Appliances Informative - Opinion on old versus new

Review by virgil_watts6 on 2011-07-06
Just my opinion I think you would be better off to repair your old appliance. Only the ones with the manual knobs that worked for years mostly trouble free. I have started repairing the older washers and dryers. I get from people geting new ones and sell them to people who don't have much money. Some I even get from the junkyard. Most of them I repair fairly cheap. I see more newer ones in the junk than older ones but I don't get them they are nothing but trouble. They mostly need transmissons and boards which are expensive. They made good products for years, what happened? Cheap plastic parts and electronic boards operating on low voltage which don't take much to burn out parts. I wouldn't buy a new appliance of any kind as long as I can find parts for the old ones.
Just my opinion.
Comments:6 Replies - Latest reply on 2011-07-06
Posted by madconsumer on 2011-07-06:
the older appliances were made to last. these days we are in a disposable society, things are not made to last many many years. i remember a ge washer i had, was 20+ years old and worked great. sold it when i moved and regretted it a few times since.
Posted by D on 2011-07-06:
Amen brother! our washing machine is 30 years old and works perfectly every time... Old is good!
Posted by T on 2011-07-06:
I think that your opinion is dead-center correct.
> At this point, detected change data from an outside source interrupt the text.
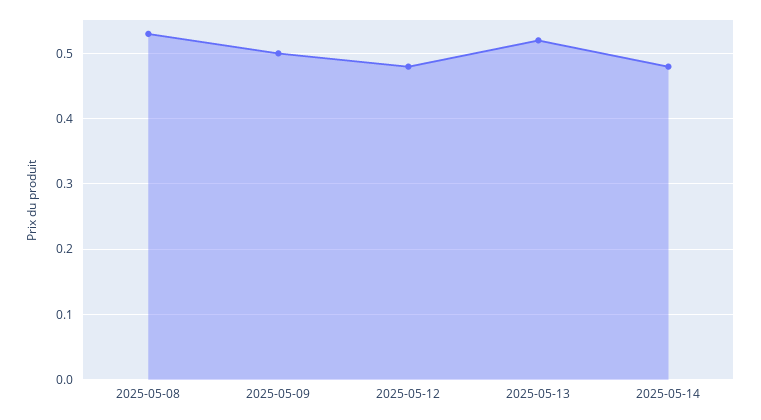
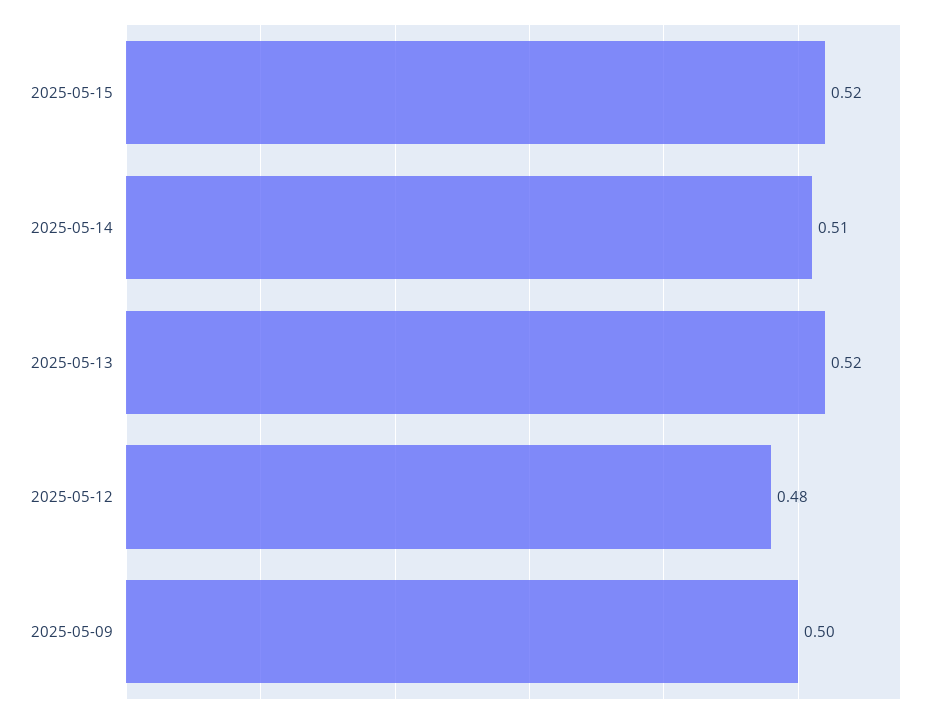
2025-05-08: 0.53 -> none
2025-05-14: 0.48 -> 0.51
2025-05-15: none -> 0.52

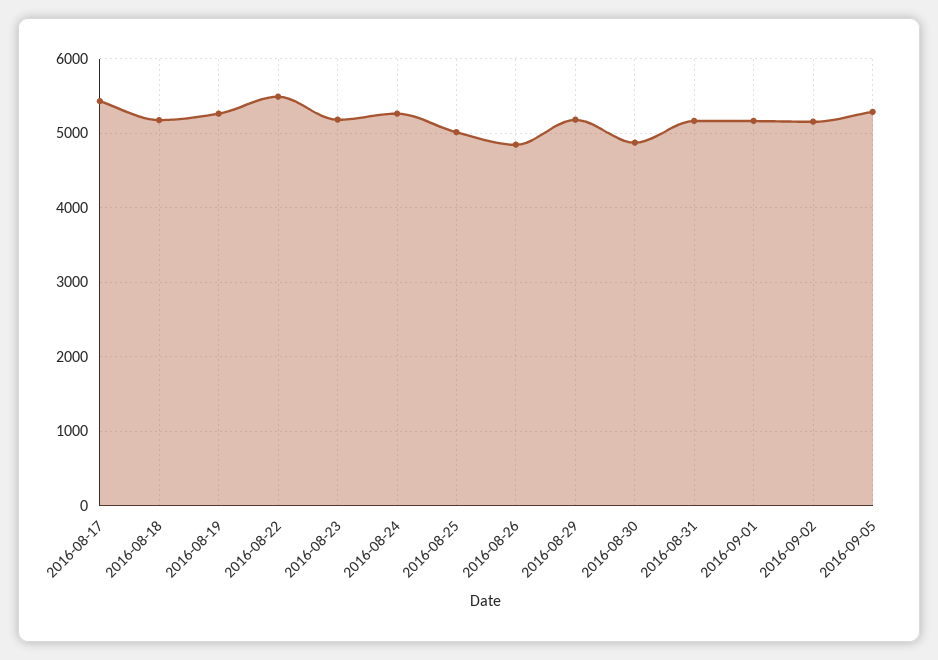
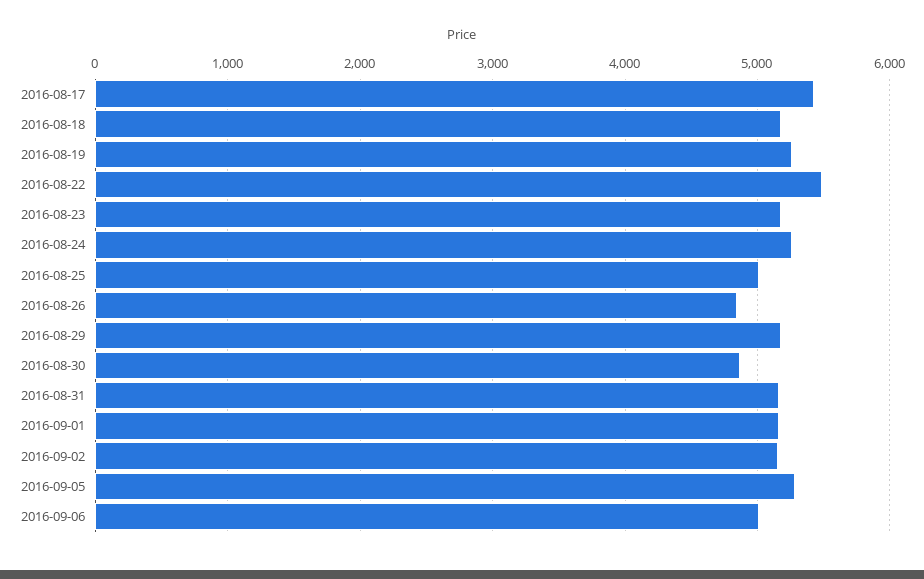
2016-09-06: none -> 5000

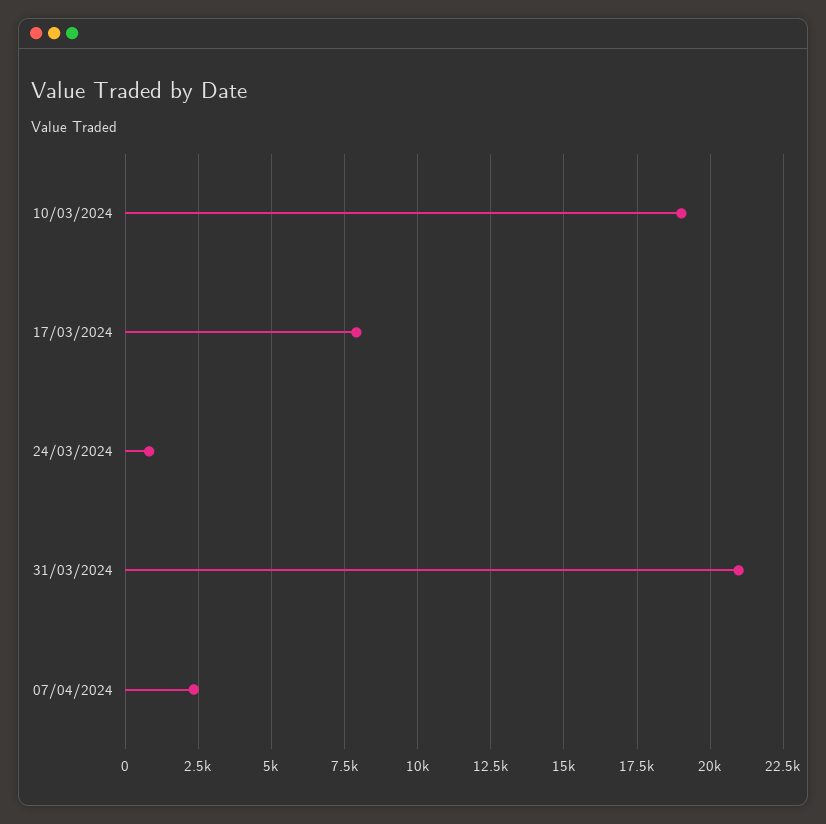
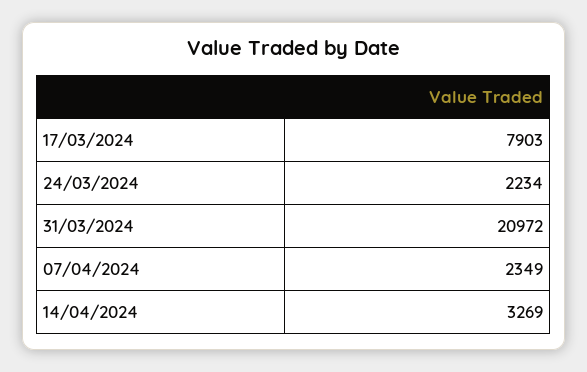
10/03/2024: 19000 -> none
24/03/2024: 750 -> 2234
14/04/2024: none -> 3269

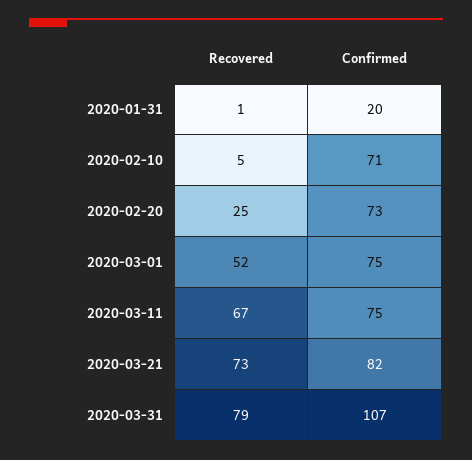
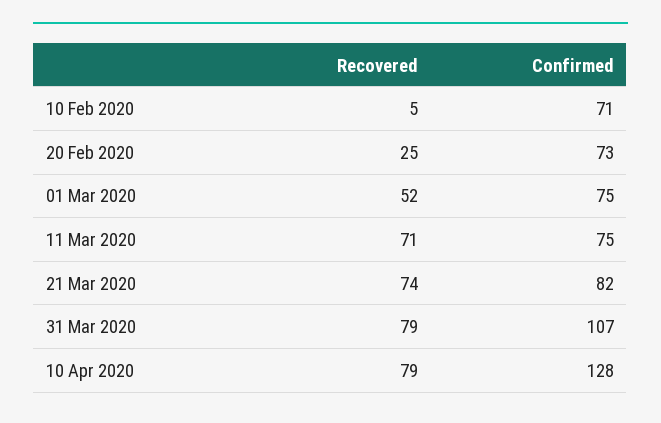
Recovered, 2020-01-31: 1 -> none
Confirmed, 2020-01-31: 20 -> none
Recovered, 2020-03-11: 67 -> 71
Recovered, 2020-03-21: 73 -> 74
Recovered, 10 Apr 2020: none -> 79
Confirmed, 10 Apr 2020: none -> 128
I'm not surprised to hear that you see a plurality of youth in the appliance junkyard.
Posted by Venice09 on 2011-07-06:
You are my new best friend, virgil watts6.
Posted by Anonymous on 2011-07-06:
I agree virgil. My over 25 yr. old fridge runs like new. Better than the "new" in many cases. All it needs is a little love every now and then.
Posted by GenuineNerd on 2011-07-06:
The older appliances do work better and last longer. My mother is still using a Maytag washer that she bought in 1974...all it needed was a belt replacement in those 37 years. As for today's new appliances, the lower-end models still use the old fashioned knobs. Even some lower-priced HE front loaders use knobs as well. Most low-end Whirlpool models, often sold under the "Inglis", "Roper", and "Estate" brands, use mechanical knob controls, whose reliability has been proven over the years. When it comes to appliances, more expensive isn't always better. The cheaper models that appliance buyers tend to shun (and appliance salesmen tend to steer buyers away from) are often the most reliable.